A fronte di tali possibili manifestazioni cliniche, la gestione del paziente sottoposto a IOT prolungata  dovrebbe prevedere un inquadramento diagnostico precoce e l’impostazione di un corretto percorso terapeutico e riabilitativo, che può prevedere l’impiego di farmaci (in particolare glucocorticoidi, inibitori di pompa protonica e alginati), terapie riabilitative (intervento precoce e mirato del logopedista al fine di riabilitare la funzione fonatoria e/o deglutitoria), interventi chirurgici correttivi (medializzazioni cordali, dilatazioni delle stenosi) e terapie riabilitative complementari volte a riparare le funzioni compromesse del paziente, migliorandone la qualità di vita (es. fisioterapia respiratoria, terapie manipolative cervicali) [15, 17-22].

Ad oggi non esistono linee guida validate per la valutazione endoscopica e la gestione del paziente con lesione laringea dopo intubazione prolungata.
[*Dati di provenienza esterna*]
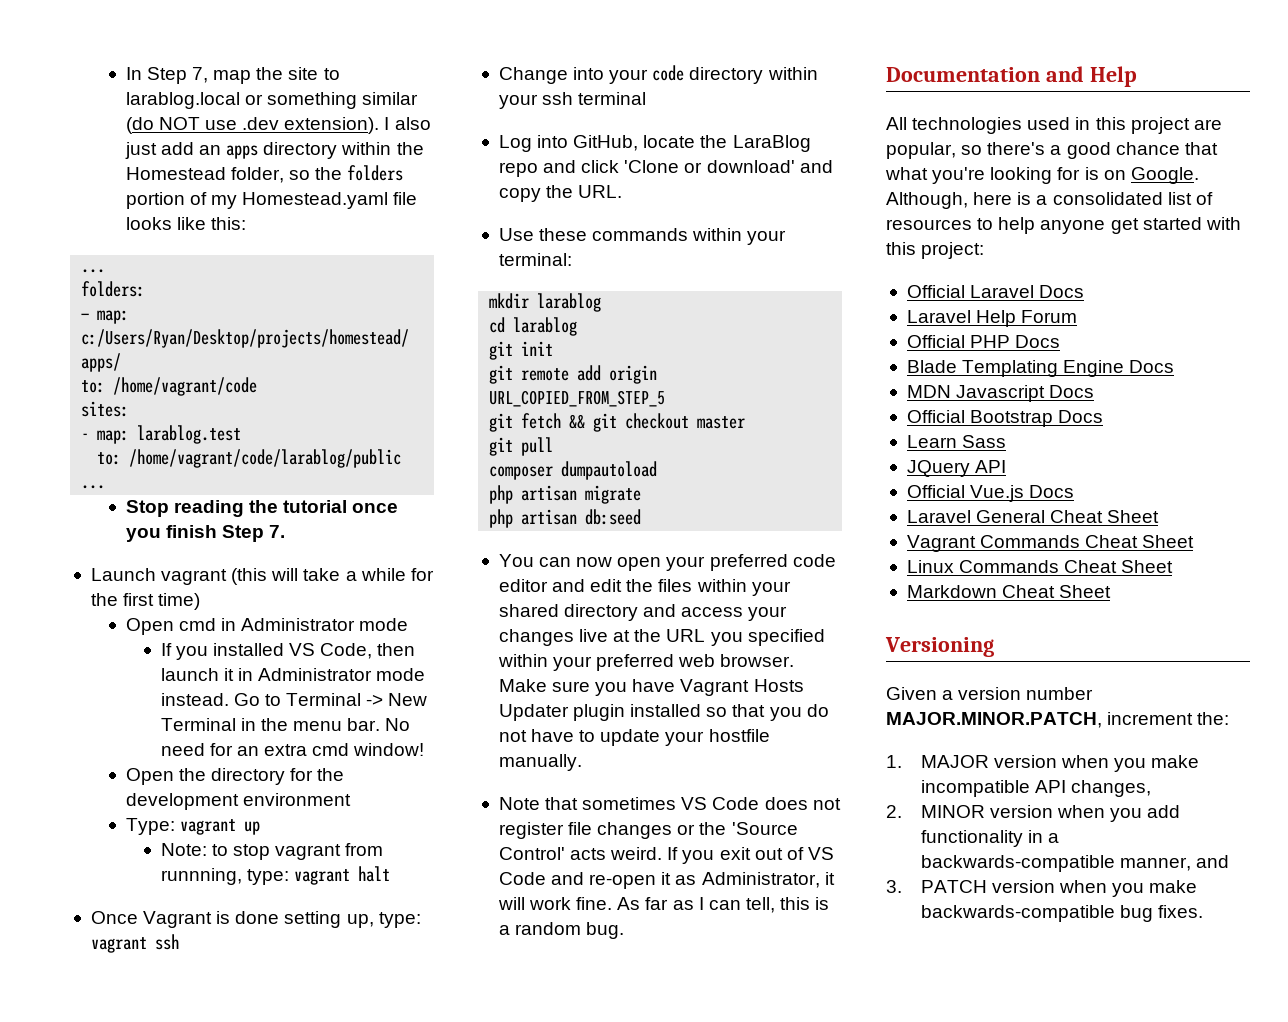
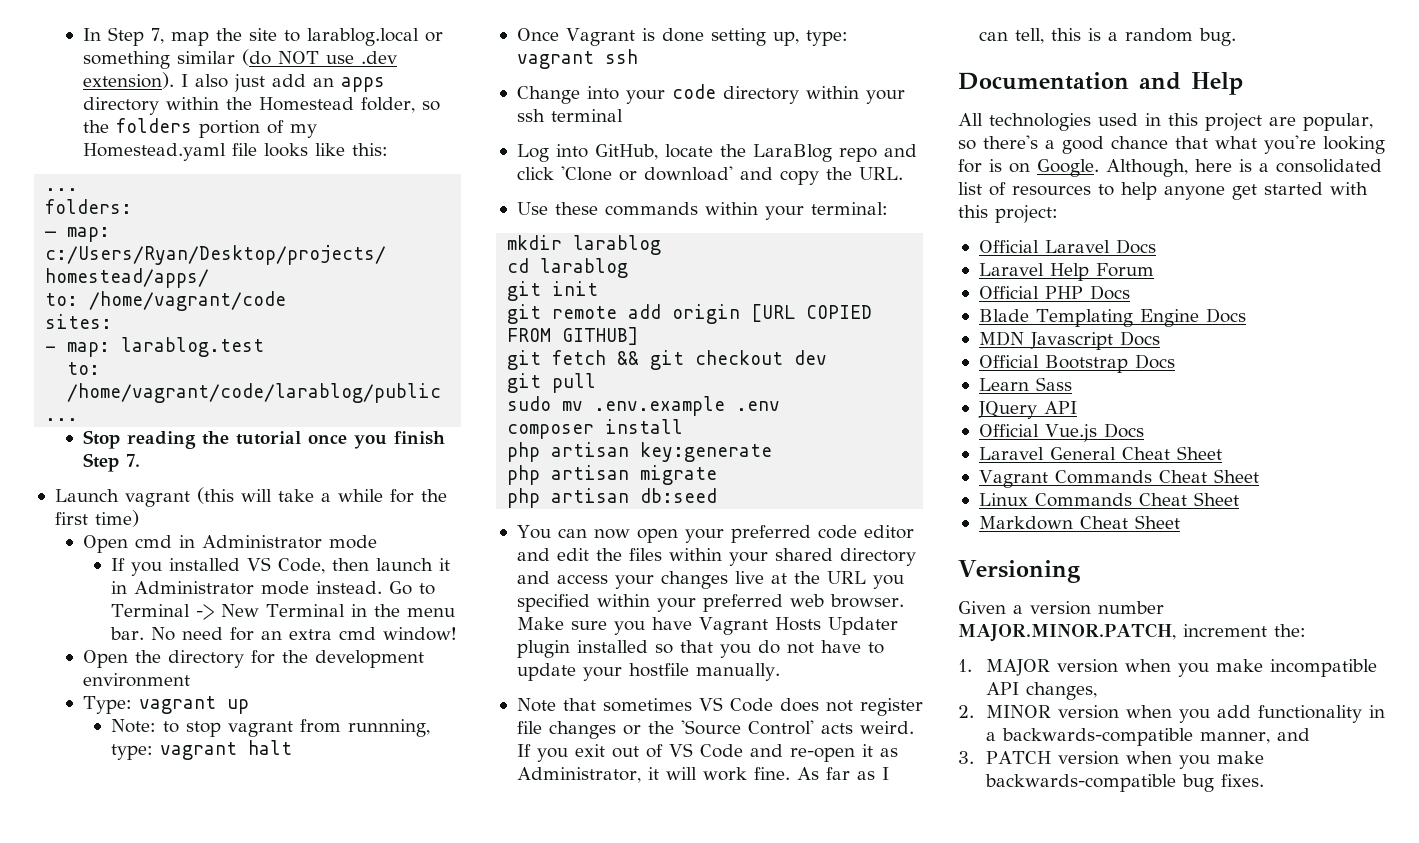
- git remote add origin URL_COPIED_FROM_STEP_5
+ git remote add origin [URL COPIED FROM GITHUB]
- git fetch && git checkout master
+ git fetch && git checkout dev
- composer dumpautoload
+ sudo mv .env.example .env
+ composer install
+ php artisan key:generate

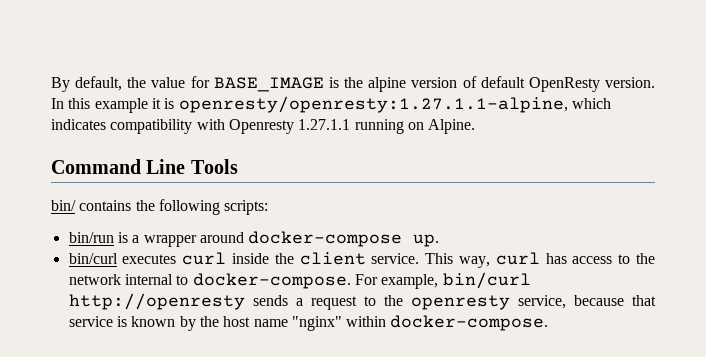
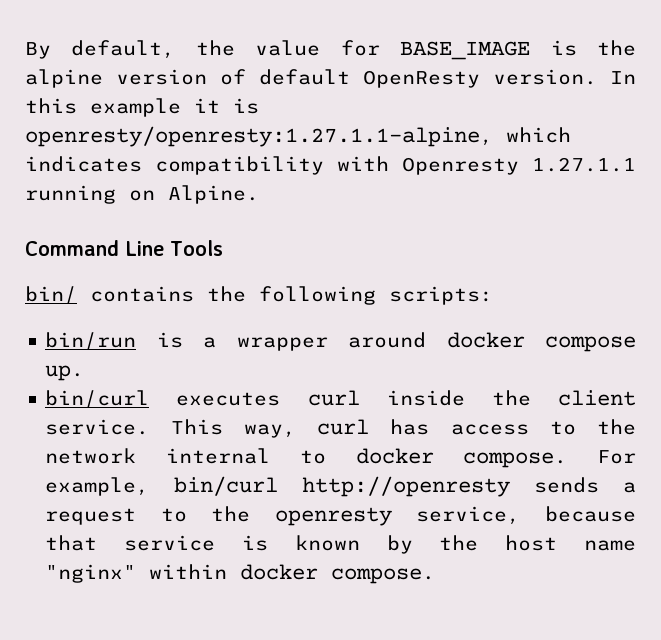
- bin/run is a wrapper around docker-compose up.
+ bin/run is a wrapper around docker compose up.
- This way, curl has access to the network internal to docker-compose.
+ This way, curl has access to the network internal to docker compose.
- For example, bin/curl http://openresty sends a request to the openresty service, because that service is known by the host name "nginx" within docker-compose.
+ For example, bin/curl http://openresty sends a request to the openresty service, because that service is known by the host name "nginx" within docker compose.

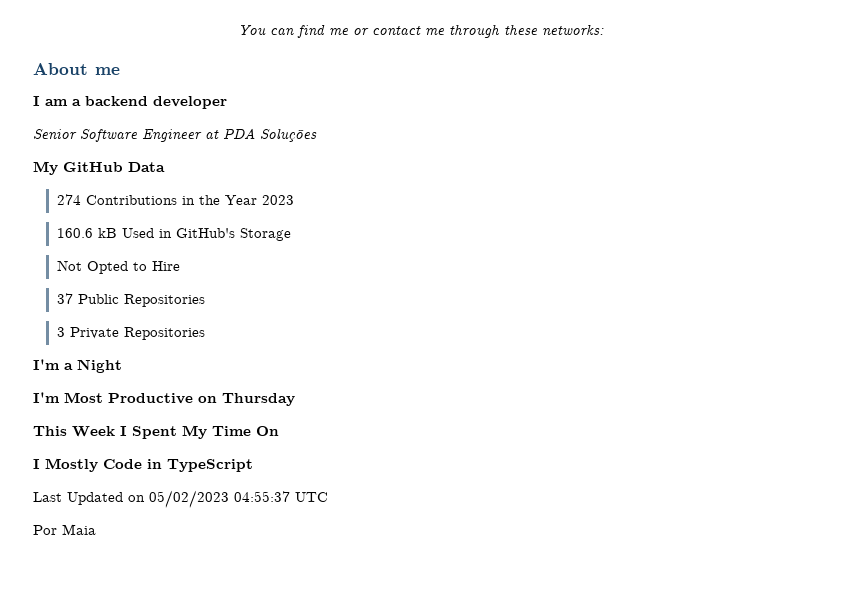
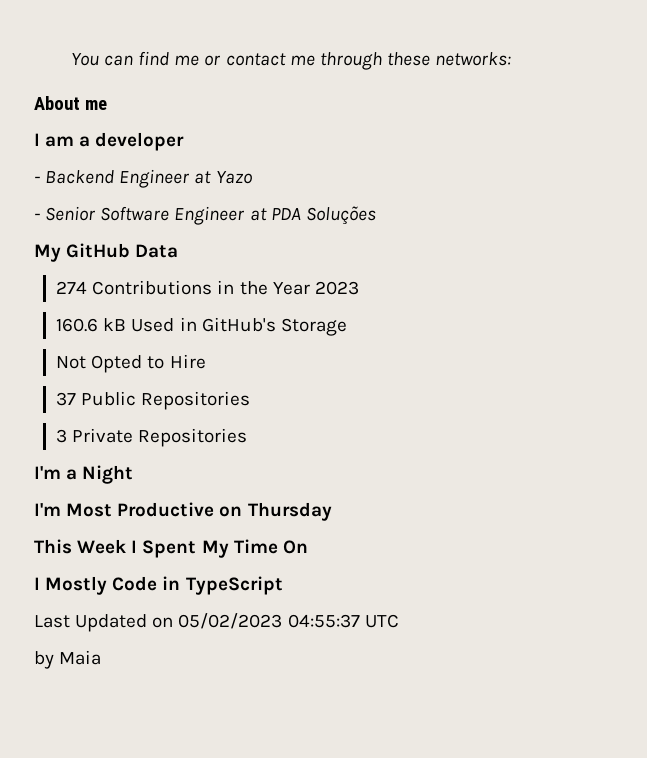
- I am a backend developer
+ I am a developer
- Senior Software Engineer at PDA Soluções
+ - Backend Engineer at Yazo
+ - Senior Software Engineer at PDA Soluções
- Por Maia
+ by Maia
Tuttavia, a fronte delle evidenze di letteratura a nostra disposizione, la valutazione anatomo-funzionale della laringe andrebbe eseguita sistematicamente e precocemente a seguito di procedure di intubazione prolungata, possibilmente da parte dello specialista otorinolaringoiatra/foniatra e del logopedista,  con tecniche di videolaringoscopia a fibre ottiche e con studio endoscopico della dinamica deglutitoria o FEES (Fiberoptic Endoscopic Evaluation of Swallowing) [18]. Questo permetterebbe di identificare precocemente i pazienti portatori di condizioni problematiche (lesioni laringee e/o disturbi funzionali), stratificarne il rischio clinico ed impostarne il corretto management riabilitativo.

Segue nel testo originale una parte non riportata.